→ WORK INSTRUCTIONS
Look through the records below for the line holding "Focus.: 4 x". Write it out exactly, with each following line through the line holding "shipping: none -> 23.00".

→ PROVIDED MATERIAL

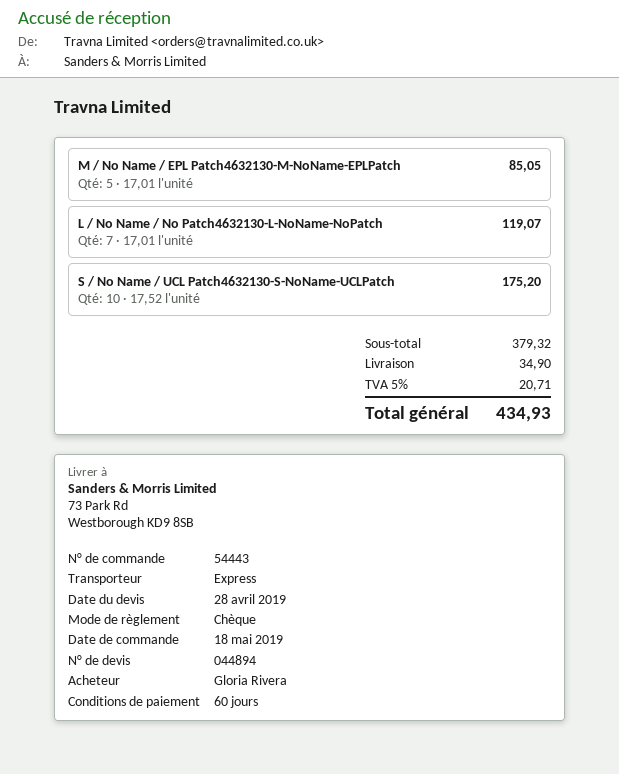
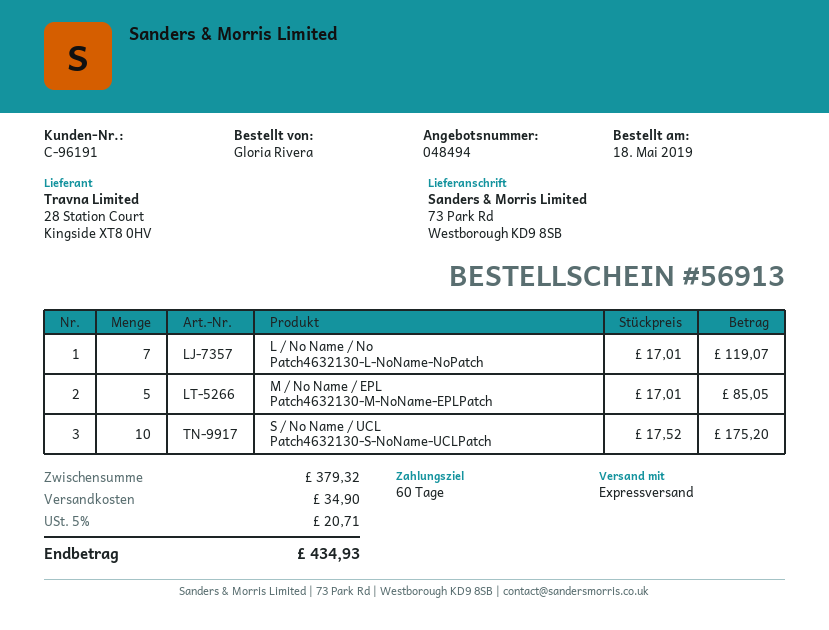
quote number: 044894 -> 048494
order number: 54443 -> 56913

--

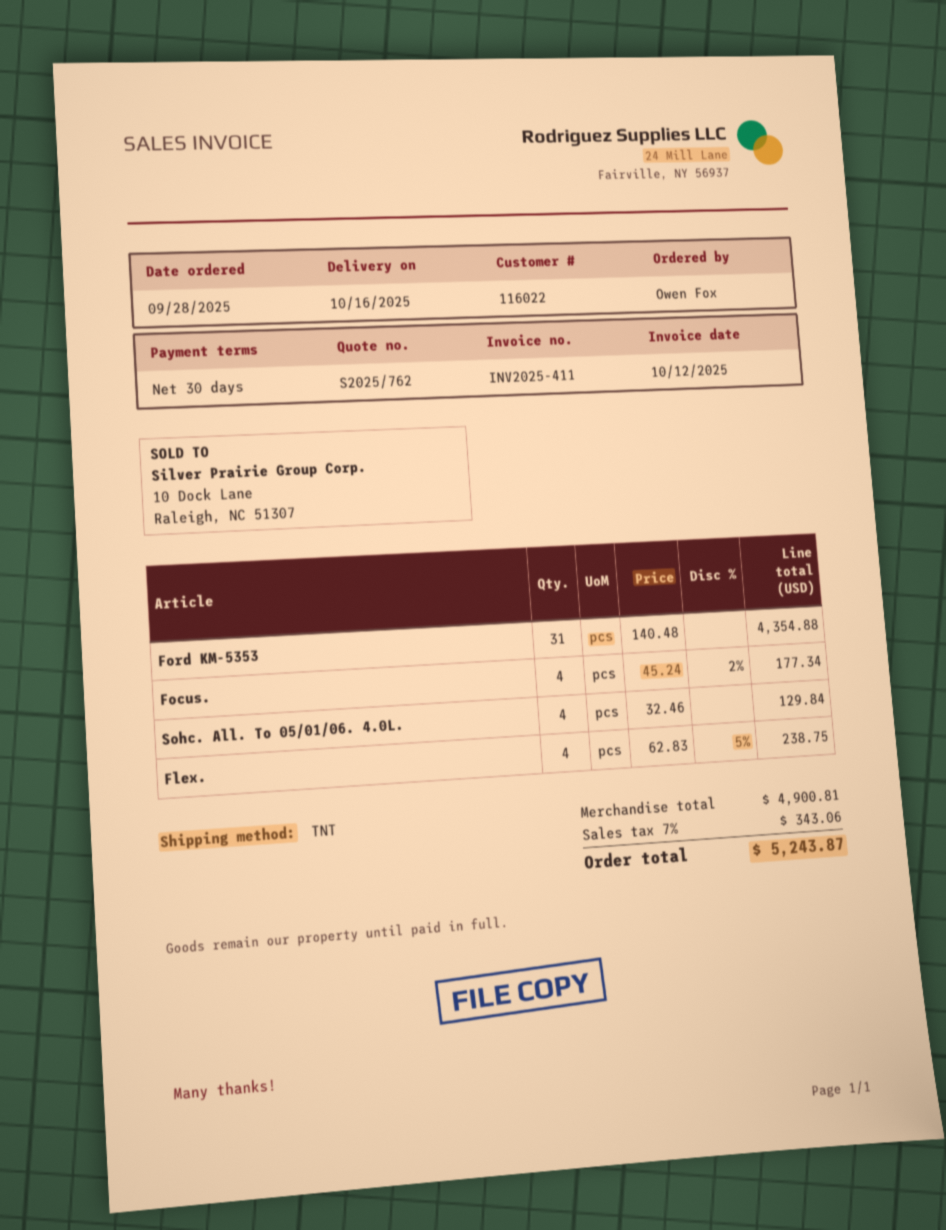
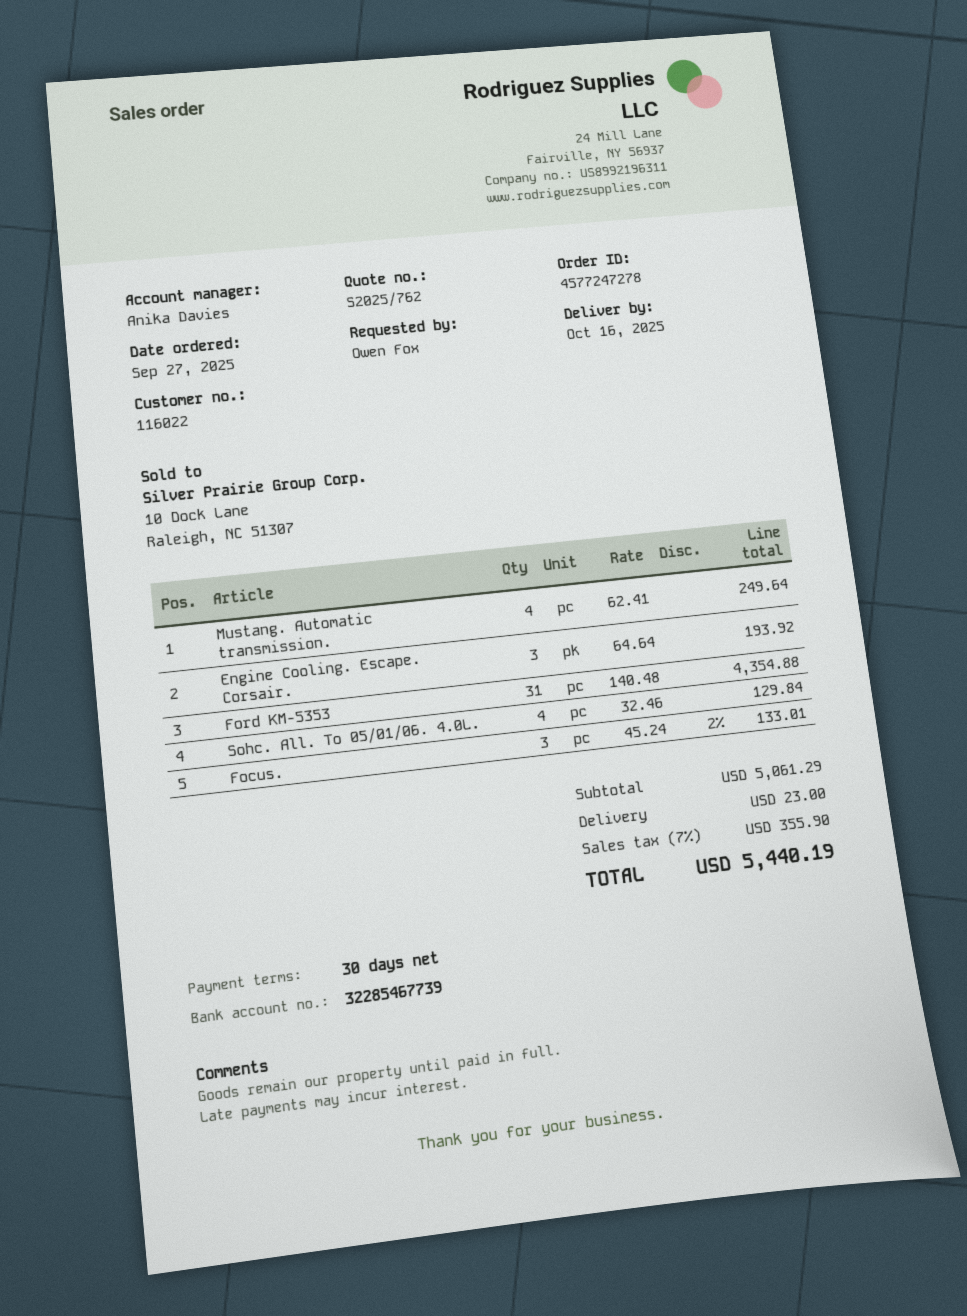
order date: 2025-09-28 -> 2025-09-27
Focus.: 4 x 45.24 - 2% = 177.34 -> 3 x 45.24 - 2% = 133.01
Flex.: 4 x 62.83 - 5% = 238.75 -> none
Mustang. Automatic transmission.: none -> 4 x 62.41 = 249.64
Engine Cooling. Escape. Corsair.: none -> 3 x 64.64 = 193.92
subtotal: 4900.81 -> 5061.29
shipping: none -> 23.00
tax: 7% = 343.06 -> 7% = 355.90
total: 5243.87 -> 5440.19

→ TASK RESPONSE
Focus.: 4 x 45.24 - 2% = 177.34 -> 3 x 45.24 - 2% = 133.01
Flex.: 4 x 62.83 - 5% = 238.75 -> none
Mustang. Automatic transmission.: none -> 4 x 62.41 = 249.64
Engine Cooling. Escape. Corsair.: none -> 3 x 64.64 = 193.92
subtotal: 4900.81 -> 5061.29
shipping: none -> 23.00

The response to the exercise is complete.